I’ve been up and running on testnet thanks to @laplasz Working through practicing transactions and following the Stake Pool Course. I can build keys and addresses, but ran into this while building a full simple transaction,
cardano-cli: Network.Socket.connect: <socket: 11>: does not exist (No such file or directory)relay@relay-test3:~/keys$
My foundation knowledge of linux is lacking. I have thought of sockets as ports or a way for processes to communicate, but I’m not sure I understand the specifics of how linux uses, configures, and maintains sockets, or how that implements with Cardano. I’ve read through the Ubuntu pages on sockets and have not made much more sense to me.
I guess my question is, can anyone explain sockets to me in a way that can help me improve my own troubleshooting? I’ve simply copy/pasted the lines from tutorials related to sockets and setting paths, but I’d like to comprehend this better. Thank you in advance, Eazy
check that the file exists: ls -l ~/cardano-node/relay/db/node.socket
the result should begin with ‘s’ srwxr-xr-x 1 user group 0 Apr 30 07:59 node.socket
if exists then list the processes which using this socket file:
$ lsof storage/node.socket
COMMAND PID USER FD TYPE DEVICE SIZE/OFF NODE NAME
cardano-n 6012 user 27u unix 0x0000000000000000 0t0 31984423 storage/node.socket type=STREAM
I went back and ran the export CARDANO_NODE_SOCKET_PATH to /relay/db/node.socket and I think the transaction completed, but probably with errors since it had old ttl and tip info. I’ll keep working on this and see if I can build some new transactions.

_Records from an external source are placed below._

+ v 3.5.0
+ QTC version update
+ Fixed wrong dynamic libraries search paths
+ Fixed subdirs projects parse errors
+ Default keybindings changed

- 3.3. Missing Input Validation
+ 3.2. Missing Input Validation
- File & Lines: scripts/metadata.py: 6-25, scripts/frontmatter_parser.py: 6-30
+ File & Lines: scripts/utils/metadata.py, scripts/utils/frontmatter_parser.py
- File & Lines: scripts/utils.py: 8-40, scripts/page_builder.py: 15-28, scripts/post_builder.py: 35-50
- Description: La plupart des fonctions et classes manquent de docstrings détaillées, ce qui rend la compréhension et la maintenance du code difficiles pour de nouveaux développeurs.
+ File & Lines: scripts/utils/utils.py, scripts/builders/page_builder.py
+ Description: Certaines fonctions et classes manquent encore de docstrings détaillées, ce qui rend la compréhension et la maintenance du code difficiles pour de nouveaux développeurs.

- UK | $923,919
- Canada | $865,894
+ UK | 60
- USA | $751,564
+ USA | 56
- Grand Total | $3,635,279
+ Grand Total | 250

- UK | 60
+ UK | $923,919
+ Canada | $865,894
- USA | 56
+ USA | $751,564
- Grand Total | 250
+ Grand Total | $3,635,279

My script works correctly to show the file and its permissions. But what should I do with the output of lsof storage? Mine is different than your output
first try ls -l storage/node.socket
but I guess the path of your socket file is: /home/princess/relay/db/node.socket so use this path for lsof
also use this path during export, without ~ character export CARDANO_NODE_SOCKET_PATH=/home/princess/relay/db/node.socket
yes, what you need to do is to export the socket file correctly.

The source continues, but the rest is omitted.